Extract each line holding the word "page" from the entries.
○ ○ ○
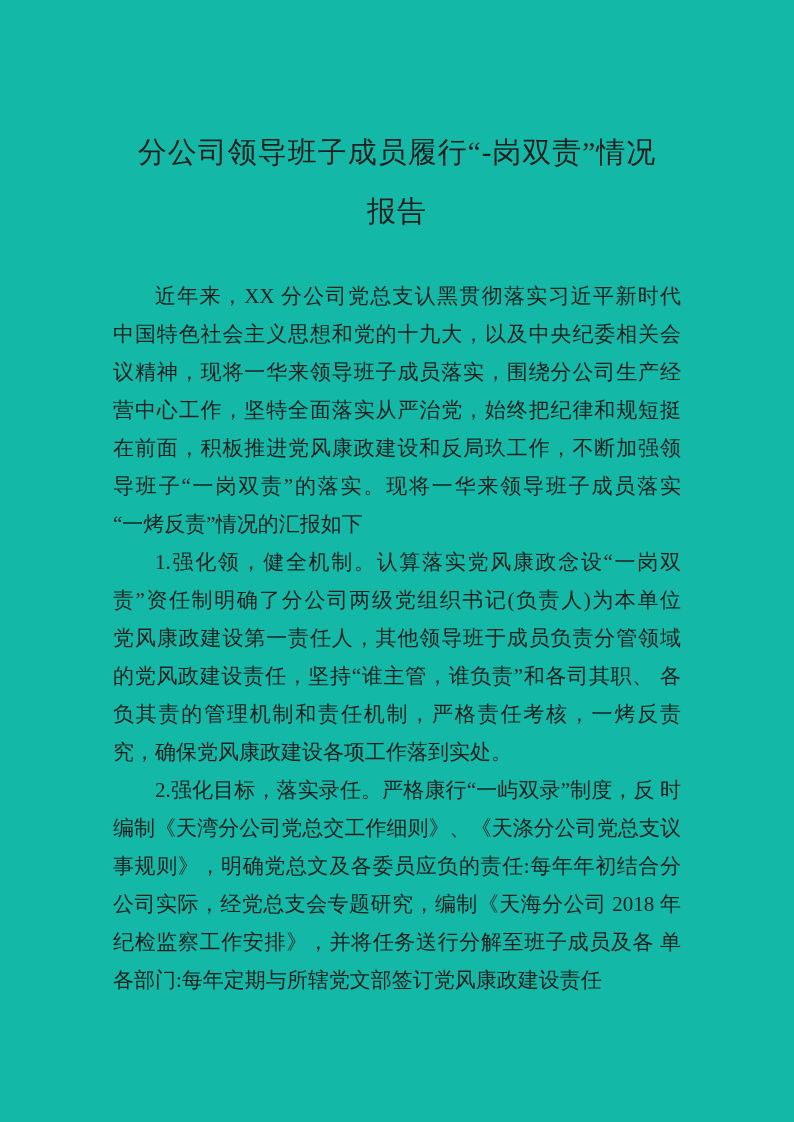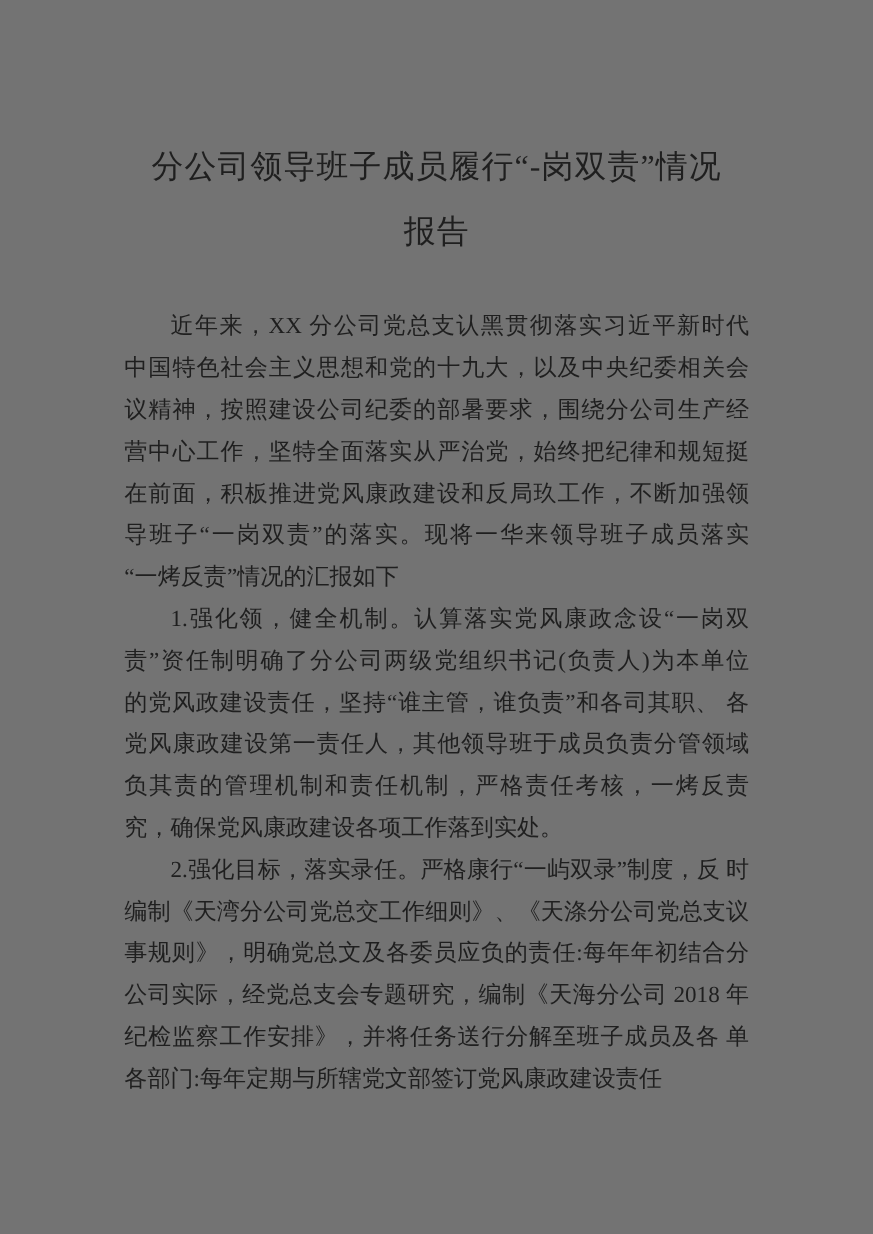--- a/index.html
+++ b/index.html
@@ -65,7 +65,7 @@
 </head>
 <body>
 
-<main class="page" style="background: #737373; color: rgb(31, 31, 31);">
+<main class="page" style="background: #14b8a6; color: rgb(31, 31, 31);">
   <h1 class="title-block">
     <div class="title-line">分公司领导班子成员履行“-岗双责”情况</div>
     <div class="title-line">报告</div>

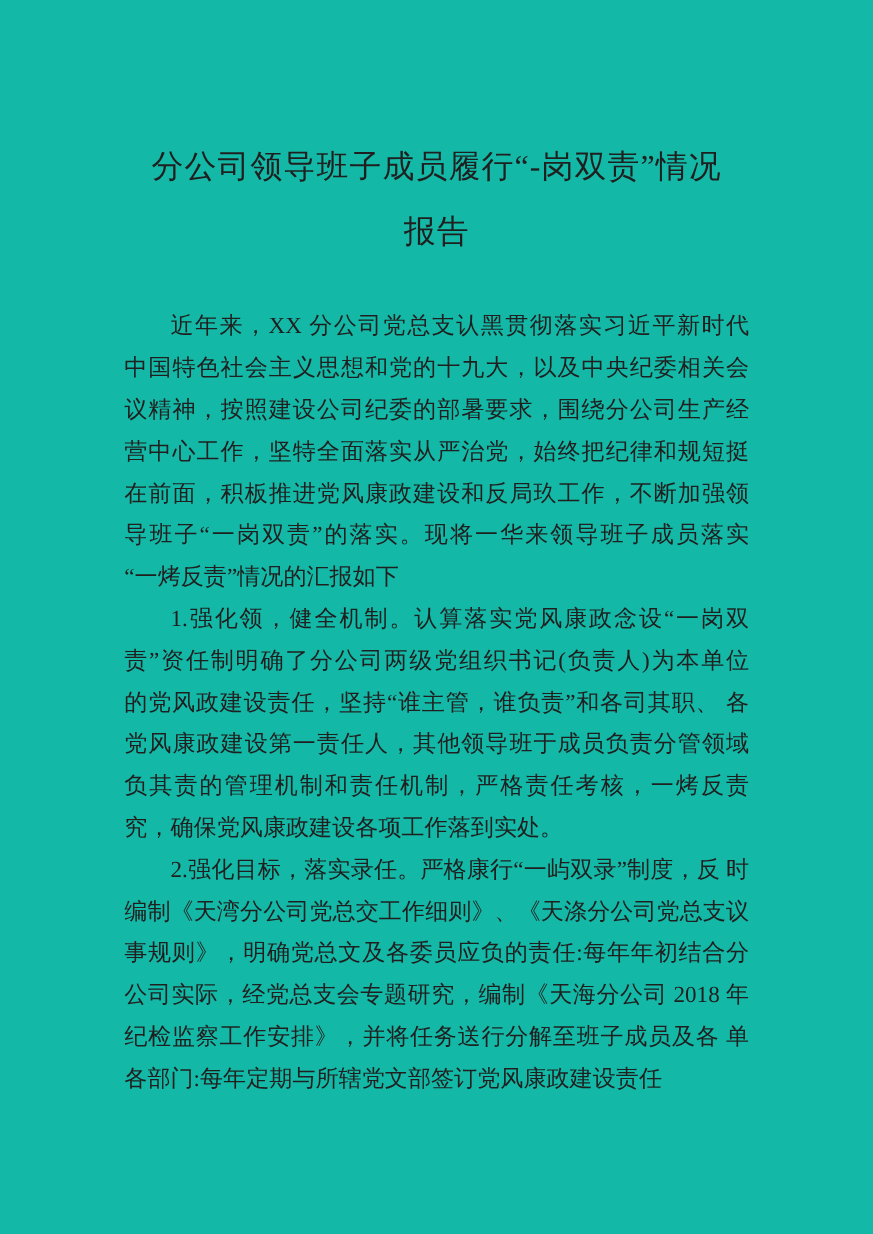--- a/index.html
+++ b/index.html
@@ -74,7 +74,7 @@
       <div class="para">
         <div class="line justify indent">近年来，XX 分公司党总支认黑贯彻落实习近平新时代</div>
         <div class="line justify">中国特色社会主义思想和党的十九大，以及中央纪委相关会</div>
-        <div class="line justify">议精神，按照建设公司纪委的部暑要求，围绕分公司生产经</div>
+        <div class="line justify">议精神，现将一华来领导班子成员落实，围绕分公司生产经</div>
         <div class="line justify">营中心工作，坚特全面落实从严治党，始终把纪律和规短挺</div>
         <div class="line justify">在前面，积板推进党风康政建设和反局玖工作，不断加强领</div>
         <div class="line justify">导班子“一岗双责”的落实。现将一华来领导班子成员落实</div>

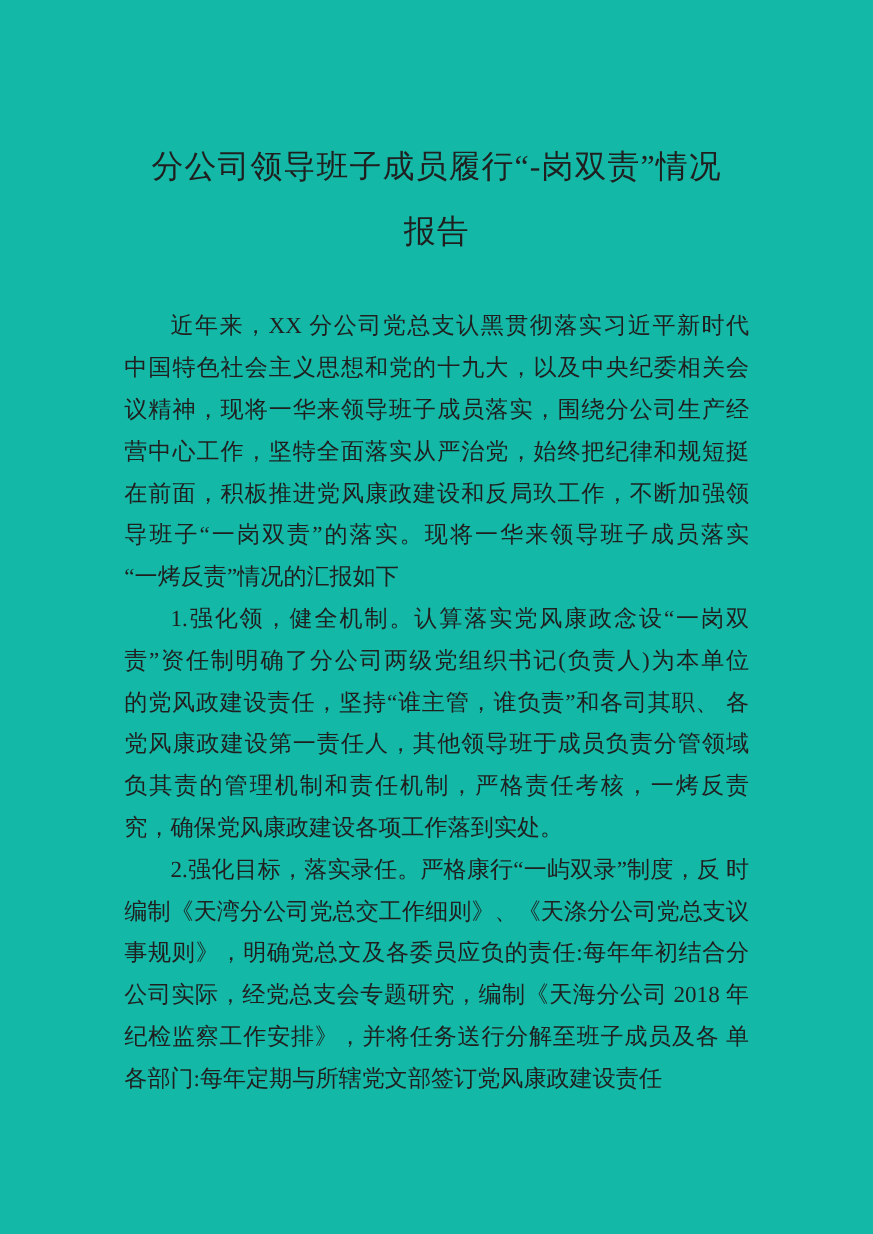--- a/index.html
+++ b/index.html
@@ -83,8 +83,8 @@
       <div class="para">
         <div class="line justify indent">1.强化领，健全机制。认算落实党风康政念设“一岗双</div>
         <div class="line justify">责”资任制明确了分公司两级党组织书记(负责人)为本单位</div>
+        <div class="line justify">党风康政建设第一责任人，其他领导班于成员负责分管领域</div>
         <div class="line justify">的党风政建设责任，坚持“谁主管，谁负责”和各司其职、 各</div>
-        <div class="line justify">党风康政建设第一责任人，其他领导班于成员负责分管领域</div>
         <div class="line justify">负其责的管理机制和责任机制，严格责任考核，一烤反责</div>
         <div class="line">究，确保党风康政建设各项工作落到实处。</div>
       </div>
○ ○ ○
**YOUR SOLUTION:**
-<main class="page" style="background: #737373; color: rgb(31, 31, 31);">
+<main class="page" style="background: #14b8a6; color: rgb(31, 31, 31);">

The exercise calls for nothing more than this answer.